I’ve got a playlist here that I’ve made. Oh yeah, stuff like Anderson Paak, anything that Beck is doing. There was a red, like, what would Beck do? Question in the studio. He’d always been a huge influence on me, recently I thought, I’m going to totally embrace him to the point that I try to emulate him a bit. So I listen a lot to him. And you can’t go past, like Beyoncé anything, really. Lemonade record, like, dude. Solange is like, equally as cool by the way. Have you listened to Solange? There’s an album called “A Seat at the Table” and it’s just so amazing. And then I reckon, finally, if you just throw in just a bit of St. Lucia, that elevate the song, that’s just like pure – if you reached back into the 80s and pulled out just the awesome cool shit.
How would you describe your music to someone who hasn’t heard it?

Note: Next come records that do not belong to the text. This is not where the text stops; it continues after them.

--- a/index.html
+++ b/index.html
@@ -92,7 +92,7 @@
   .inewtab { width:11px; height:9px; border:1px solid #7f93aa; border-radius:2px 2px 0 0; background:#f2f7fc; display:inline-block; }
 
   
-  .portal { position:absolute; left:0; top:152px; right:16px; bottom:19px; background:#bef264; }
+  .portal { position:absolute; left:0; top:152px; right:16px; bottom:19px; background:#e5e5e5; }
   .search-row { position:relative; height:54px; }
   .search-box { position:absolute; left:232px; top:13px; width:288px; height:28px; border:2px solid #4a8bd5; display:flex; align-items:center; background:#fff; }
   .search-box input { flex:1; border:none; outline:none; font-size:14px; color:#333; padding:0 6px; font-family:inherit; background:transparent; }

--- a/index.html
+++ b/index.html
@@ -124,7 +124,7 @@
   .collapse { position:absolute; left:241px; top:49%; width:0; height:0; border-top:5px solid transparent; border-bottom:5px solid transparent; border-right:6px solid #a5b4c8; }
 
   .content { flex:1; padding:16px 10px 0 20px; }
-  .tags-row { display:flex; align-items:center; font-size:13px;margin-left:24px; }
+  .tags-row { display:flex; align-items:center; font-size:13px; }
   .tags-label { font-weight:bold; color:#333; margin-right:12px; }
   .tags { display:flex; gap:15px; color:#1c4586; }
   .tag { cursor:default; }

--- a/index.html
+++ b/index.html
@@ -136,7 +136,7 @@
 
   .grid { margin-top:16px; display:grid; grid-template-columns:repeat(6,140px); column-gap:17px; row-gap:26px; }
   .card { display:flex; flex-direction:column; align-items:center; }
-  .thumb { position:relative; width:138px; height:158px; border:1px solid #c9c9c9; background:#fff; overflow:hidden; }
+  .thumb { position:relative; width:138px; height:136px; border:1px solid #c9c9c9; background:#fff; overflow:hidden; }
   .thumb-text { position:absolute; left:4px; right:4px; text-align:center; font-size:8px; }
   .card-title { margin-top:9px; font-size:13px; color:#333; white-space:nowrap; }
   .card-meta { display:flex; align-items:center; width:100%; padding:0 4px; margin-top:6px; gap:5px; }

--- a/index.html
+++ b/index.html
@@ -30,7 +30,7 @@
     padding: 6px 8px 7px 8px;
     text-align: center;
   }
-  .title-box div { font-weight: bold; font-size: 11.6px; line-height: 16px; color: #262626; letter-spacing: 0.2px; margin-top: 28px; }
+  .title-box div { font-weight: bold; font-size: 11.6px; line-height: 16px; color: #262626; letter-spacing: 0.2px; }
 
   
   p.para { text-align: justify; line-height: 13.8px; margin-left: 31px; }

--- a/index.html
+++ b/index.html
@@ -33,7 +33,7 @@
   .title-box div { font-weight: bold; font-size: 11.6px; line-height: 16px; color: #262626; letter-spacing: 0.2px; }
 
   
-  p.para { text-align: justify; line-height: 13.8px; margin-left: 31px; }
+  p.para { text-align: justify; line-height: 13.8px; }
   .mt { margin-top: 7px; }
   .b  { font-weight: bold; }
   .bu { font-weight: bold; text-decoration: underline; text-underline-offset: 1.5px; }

I would say, you know, picture a pop song and imagine that it transports you to somewhere incredibly meaningful. Oh gosh, I’ve never been asked this question before. Which you think would be number one on the list of everything everywhere. What I’m going for, you know, and I don’t know how to say this. Like, come and hear an emotion basically and get lost in it, that’s what it’s gonna be.
And what’s next for you?
There’s an EP coming out of all this. “Endless Run” is the first little ice breaker. The rest of that will come out in due course. I’m working on a few tracks at the moment with a band called Whitaker, which I’ve been in for a lot of years and that’s going into a very different and exciting space.
I think because I pulled the solo stuff out of it and stopped trying to do everything there with Whitaker, it’s become the most pure form of what it is and the most pure form of what I am which is cool. So I’m collaborating with those guys. As far as other artists, I try to co-write as much as I possibly can but I really need to embrace Zoom a little bit more for that because everything’s a bit weird at the moment. So as soon as I’m allowed to like, drive around. I was saying to a friend, if you just told me all of the things that are going on and the current restrictions, but not why, I would be thinking, that’s it. It’s a 1984 dystopia. It happened! And it’s totally palatable because it’s for a good reason.
Anyway, collaborations. I realised recently that collaborations are what it’s all about. You can’t do stuff on your own. It’s really weird that I noticed that and then started to work on a solo project. But I think that it opened up the stage for more collaborations for me personally. Given that the pandemic is raging, it’s a bit weird at the moment, you need to just find ways around it.